Modelli severi si sposano con la politica dell’integrazione: campi rom solo come scelta estrema, i governi tendono a garantire alloggi. A condizione che le regole siano rispettate
Articolo di Aneta Carreri (Redattore Sociale)
ROMA – Mentre l’Italia langue e affronta il problema con proclami razzisti e demagogici, nei principali stati europei le soluzioni adottate risultano di gran lunga migliori rispetto alle nostre.
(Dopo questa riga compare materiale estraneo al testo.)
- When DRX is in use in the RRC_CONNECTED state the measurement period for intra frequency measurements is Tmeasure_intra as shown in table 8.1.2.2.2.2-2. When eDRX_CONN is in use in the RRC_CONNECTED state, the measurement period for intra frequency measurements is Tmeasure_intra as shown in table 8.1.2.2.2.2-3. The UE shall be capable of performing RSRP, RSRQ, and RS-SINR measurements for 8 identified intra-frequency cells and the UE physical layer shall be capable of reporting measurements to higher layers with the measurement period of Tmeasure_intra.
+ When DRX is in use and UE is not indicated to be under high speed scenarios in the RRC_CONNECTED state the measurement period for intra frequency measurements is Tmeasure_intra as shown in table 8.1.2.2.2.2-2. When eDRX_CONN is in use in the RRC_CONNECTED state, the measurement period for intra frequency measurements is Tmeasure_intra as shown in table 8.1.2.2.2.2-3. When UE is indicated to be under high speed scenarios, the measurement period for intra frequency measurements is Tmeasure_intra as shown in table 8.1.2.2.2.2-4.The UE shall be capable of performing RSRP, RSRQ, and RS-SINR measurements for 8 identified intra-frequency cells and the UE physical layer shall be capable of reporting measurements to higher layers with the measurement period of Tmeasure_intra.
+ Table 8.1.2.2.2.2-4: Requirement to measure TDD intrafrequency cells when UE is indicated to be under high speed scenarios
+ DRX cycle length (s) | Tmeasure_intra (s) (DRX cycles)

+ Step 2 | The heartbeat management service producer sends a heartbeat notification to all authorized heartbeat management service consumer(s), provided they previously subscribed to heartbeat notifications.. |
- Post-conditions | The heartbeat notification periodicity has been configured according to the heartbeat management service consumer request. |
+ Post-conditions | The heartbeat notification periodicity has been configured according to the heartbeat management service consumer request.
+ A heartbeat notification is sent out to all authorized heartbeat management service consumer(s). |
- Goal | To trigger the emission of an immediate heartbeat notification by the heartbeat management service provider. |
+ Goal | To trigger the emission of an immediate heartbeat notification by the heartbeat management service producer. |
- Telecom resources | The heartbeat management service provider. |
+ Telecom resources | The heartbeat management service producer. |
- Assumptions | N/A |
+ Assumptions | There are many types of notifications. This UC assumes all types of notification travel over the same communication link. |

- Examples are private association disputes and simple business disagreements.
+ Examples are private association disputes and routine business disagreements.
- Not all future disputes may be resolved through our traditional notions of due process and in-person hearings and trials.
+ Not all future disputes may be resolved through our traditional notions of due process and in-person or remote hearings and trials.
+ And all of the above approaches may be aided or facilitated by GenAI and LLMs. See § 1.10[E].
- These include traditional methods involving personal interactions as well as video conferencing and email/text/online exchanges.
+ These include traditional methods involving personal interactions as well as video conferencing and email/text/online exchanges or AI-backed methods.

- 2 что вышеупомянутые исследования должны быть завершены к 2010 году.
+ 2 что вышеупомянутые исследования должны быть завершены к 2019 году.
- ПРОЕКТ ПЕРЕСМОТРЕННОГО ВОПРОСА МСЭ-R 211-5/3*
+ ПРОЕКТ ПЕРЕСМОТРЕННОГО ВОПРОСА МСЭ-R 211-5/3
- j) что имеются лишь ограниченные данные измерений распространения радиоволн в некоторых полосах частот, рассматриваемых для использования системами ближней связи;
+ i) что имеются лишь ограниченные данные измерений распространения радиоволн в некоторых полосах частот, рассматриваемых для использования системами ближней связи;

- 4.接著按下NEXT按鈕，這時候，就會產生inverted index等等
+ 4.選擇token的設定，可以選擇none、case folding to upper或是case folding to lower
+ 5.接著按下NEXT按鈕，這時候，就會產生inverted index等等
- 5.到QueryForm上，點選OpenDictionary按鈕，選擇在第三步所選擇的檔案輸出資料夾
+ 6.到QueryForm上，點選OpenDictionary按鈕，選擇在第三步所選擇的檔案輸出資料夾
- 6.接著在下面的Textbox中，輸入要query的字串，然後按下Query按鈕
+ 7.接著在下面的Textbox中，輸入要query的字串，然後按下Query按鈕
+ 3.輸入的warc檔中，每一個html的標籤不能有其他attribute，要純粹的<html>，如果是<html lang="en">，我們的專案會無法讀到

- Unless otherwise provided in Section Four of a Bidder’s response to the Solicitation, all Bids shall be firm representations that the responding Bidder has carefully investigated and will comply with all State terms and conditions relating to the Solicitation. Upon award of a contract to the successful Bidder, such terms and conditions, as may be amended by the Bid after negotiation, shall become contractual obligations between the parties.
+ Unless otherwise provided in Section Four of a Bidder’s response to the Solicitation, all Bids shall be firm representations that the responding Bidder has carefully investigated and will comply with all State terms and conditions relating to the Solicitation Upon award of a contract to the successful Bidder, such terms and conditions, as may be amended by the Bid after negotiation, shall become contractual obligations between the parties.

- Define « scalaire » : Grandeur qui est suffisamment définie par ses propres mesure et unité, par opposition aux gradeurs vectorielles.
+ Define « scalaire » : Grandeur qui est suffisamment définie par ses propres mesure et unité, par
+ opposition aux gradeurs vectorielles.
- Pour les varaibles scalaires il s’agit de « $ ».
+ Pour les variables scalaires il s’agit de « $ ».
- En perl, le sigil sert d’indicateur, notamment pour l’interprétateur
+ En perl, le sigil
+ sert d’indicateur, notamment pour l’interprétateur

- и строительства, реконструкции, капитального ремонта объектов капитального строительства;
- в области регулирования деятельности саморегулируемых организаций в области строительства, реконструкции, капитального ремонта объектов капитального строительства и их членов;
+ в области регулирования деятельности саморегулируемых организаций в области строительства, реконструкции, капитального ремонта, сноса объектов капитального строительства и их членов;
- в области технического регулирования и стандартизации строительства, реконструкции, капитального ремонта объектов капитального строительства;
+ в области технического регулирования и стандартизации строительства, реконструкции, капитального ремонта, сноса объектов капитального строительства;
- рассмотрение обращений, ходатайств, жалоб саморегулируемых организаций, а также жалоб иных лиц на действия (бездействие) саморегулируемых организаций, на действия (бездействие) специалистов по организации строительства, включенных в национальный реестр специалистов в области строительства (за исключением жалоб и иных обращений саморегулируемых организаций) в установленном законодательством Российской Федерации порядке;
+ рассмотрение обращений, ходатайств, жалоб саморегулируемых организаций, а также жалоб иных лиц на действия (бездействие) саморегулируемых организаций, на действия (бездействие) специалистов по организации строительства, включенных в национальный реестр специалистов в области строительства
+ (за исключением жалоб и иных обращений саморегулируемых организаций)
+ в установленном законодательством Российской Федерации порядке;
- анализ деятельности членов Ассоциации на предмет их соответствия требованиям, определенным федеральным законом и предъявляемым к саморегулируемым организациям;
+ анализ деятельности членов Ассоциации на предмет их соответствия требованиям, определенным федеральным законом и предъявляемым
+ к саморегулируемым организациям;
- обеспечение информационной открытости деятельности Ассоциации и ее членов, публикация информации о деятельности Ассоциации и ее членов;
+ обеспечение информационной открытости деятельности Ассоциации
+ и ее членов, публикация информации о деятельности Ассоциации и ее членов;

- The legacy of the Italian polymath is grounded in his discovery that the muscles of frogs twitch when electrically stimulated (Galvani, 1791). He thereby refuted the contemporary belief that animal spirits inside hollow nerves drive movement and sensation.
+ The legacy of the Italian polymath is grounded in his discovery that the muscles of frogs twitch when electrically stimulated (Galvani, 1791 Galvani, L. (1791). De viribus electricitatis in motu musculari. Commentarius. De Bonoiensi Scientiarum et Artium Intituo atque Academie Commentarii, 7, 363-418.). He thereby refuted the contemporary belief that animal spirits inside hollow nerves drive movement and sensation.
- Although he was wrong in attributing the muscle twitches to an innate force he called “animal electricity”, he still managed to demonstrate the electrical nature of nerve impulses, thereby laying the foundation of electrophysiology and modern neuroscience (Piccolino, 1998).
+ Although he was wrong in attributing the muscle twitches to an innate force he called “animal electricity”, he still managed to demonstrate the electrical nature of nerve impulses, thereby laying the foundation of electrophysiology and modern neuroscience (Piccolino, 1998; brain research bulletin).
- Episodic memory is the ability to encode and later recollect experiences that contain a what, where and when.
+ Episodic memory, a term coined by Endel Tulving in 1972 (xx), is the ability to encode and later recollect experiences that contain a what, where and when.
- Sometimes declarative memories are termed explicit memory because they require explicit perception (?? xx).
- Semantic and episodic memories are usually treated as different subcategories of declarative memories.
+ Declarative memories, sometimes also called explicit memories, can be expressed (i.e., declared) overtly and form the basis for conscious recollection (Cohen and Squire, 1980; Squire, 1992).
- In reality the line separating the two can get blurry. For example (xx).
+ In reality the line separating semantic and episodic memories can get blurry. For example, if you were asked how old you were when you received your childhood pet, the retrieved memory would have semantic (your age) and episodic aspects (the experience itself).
In base al diritto alla libera circolazione i Rom possono stabilirsi in un paese Ue per tre mesi. Così in Francia se vogliono prolungare il loro soggiorno dopo quella data devono trovare un posto di lavoro. Ma naturalmente non è facile. La Francia si muove su due fronti opposti, l’accoglienza e la tolleranza zero. La legge Besson del 2000 dice che ogni comune con più di 5000 abitanti deve essere dotato di un’area di accoglienza mentre il provvedimento del 2003, dell’allora ministro dell’Interno Nicolas Sarkozy, applica sanzioni pesanti per chi infrange le regole dello stazionamento nei campi. Chi non le rispetta è cacciato definitivamente e chi occupa abusivamente un’area incorre nell’arresto e nel sequestro del mezzo. In tutto il territorio francese ci sono circa 10mila campi, un terzo di quelli necessari, perché per la legge Besson, i campi sono solo una soluzione temporanea, in quanto la stessa legge prevede un programma di case da concedere in affitto ai manouche, oltre a terreni familiari su cui poter costruire abitazioni da destinare a famiglie semistanziali in condizioni precarie. Molti nomadi vivono in case popolari pagando l’affitto e le spese ordinarie.